La médecine du futur n’enfantera pas un patient seul au milieu d’une forêt d’ordinateurs. Néanmoins, elle exige le développement de nouvelles compétences et métiers, dans les facultés de médecine, de sciences humaines, et dans les écoles d’ingénieurs. Face aux données, le rôle d’interprétation et d’information est plus que jamais nécessaire. « Il faut développer des stratégies de conseils et des outils pour aider le médecin à délivrer un message adapté », estime le Pr Magnan. « Il n’y a pas de disqualification de la relation patient malade. L’interprétation des résultats (qui pourra être aussi le rôle des paramédicaux) doit se faire dans un entretien face à face », continue-t-il. Le CCNE ne dit pas autre chose dans l’avis 124 : « Le risque de dépersonnalisation de la relation médecin/patient devrait être compensé par un enseignement médical faisant une place à une conception holistique de l’individu, apprenant à traiter l’homme et pas seulement sa pathologie, encore moins son génome ».
Incertitude et autonomie
D’autant que toute interprétation est cernée d’incertitude. Faire parler l’ADN suppose « d’intégrer les données de la recherche et des hypothèses sur la façon dont l’environnement agit », rappelle Catherine Bourgain, chercheuse à l’INSERM, en plaidant pour articuler médecine personnalisée et environnementale.
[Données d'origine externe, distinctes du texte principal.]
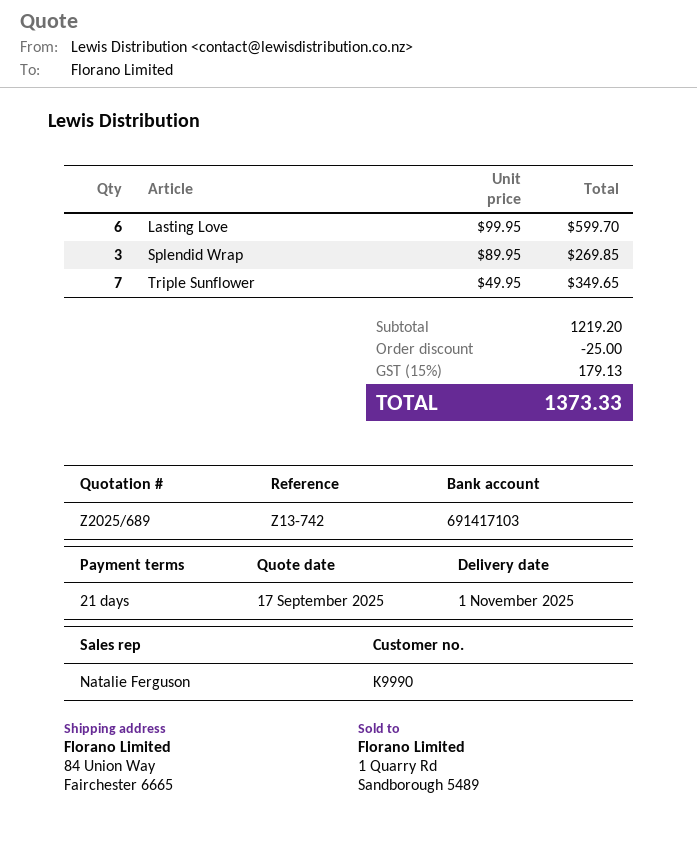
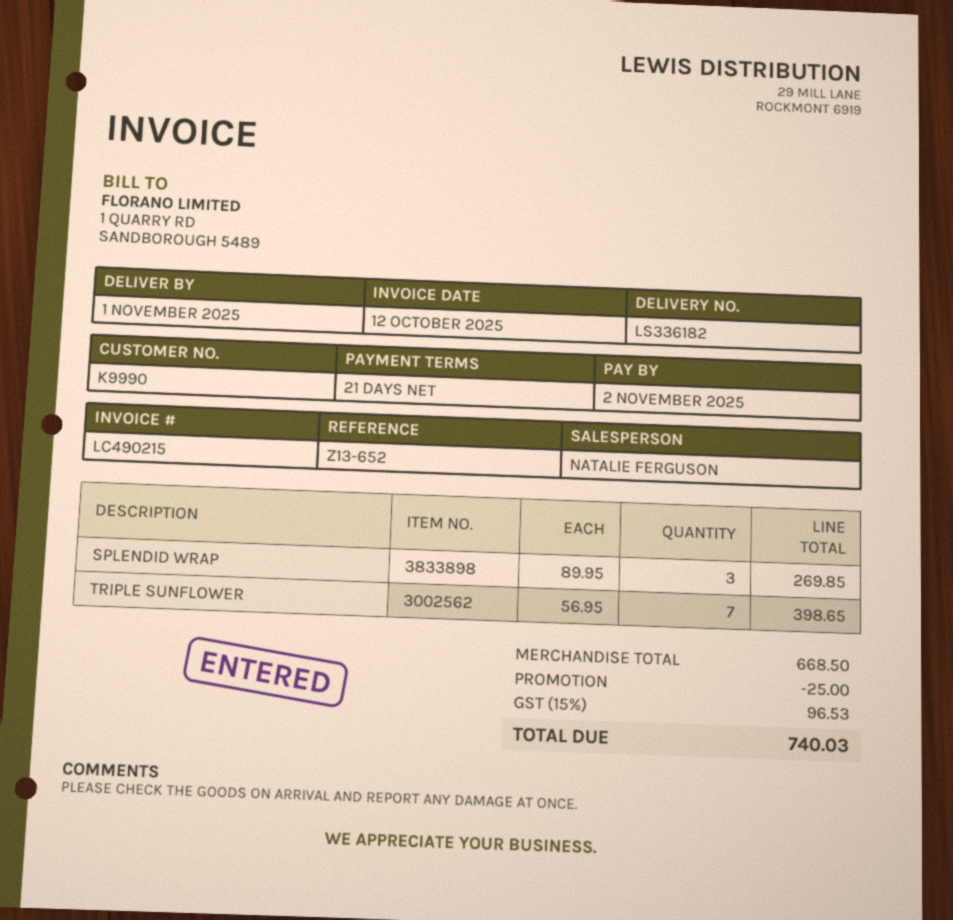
reference: Z13-742 -> Z13-652
Lasting Love: 6 x 99.95 = 599.70 -> none
Triple Sunflower: 7 x 49.95 = 349.65 -> 7 x 56.95 = 398.65
subtotal: 1219.20 -> 668.50
tax: 15% = 179.13 -> 15% = 96.53
total: 1373.33 -> 740.03

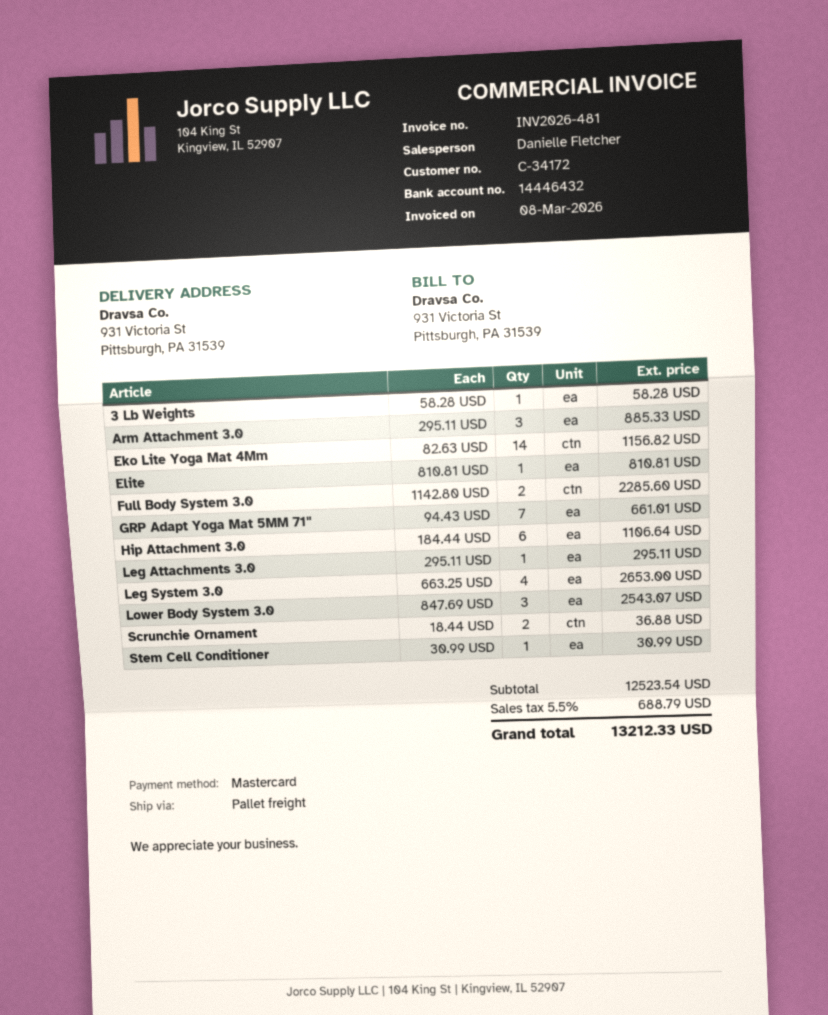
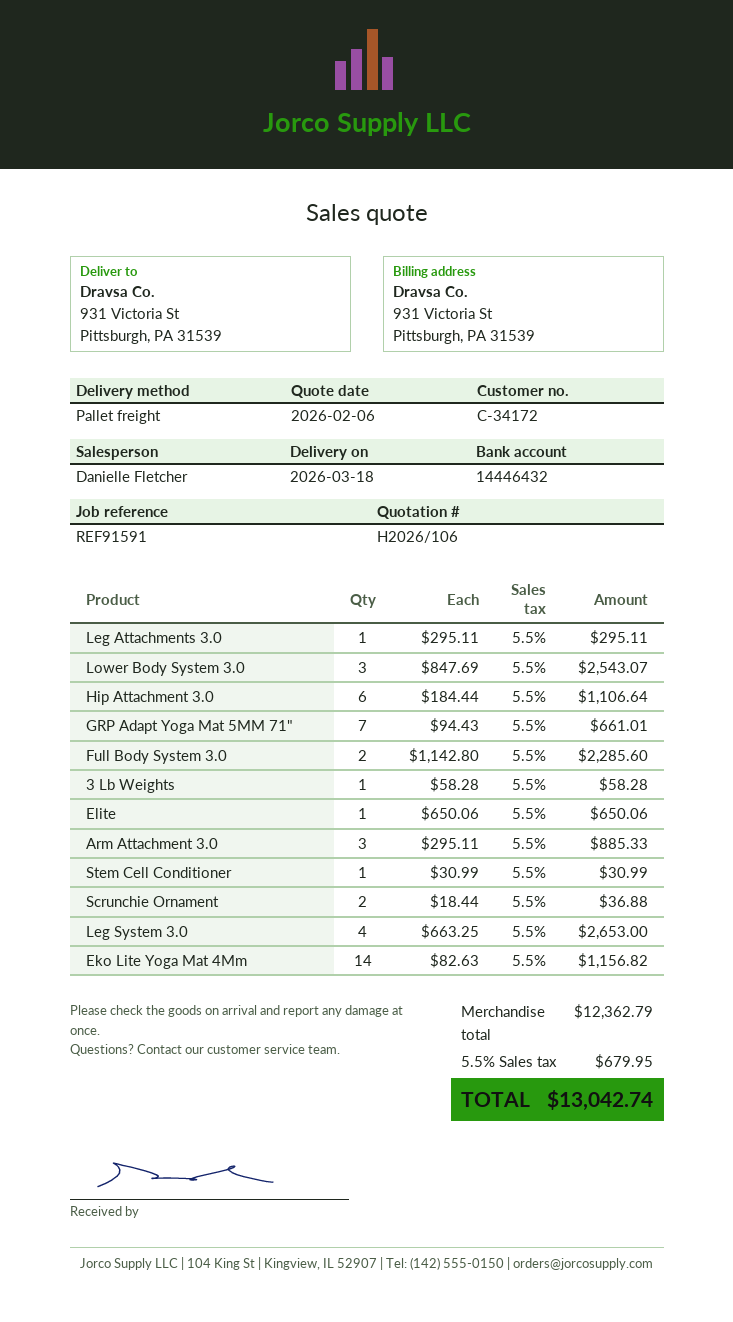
Elite: 1 x 810.81 = 810.81 -> 1 x 650.06 = 650.06
subtotal: 12523.54 -> 12362.79
tax: 5.5% = 688.79 -> 5.5% = 679.95
total: 13212.33 -> 13042.74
La première ne doit pas aller sans une profonde réflexion autour de l’autonomie du sujet, afin que le gène ne devienne pas normatif et la prédiction, contrainte. « Il faut se garder de penser l’autonomie sans les conditions d’exercice de l’autonomie (accès à l’information, déterminants médico-sociaux, etc) sous peine d’aggraver les inégalités », dit Catherine Bourgain. Un appel à ce que la société et le politique prennent leurs responsabilités et se lancent dans l’innovation… sociale.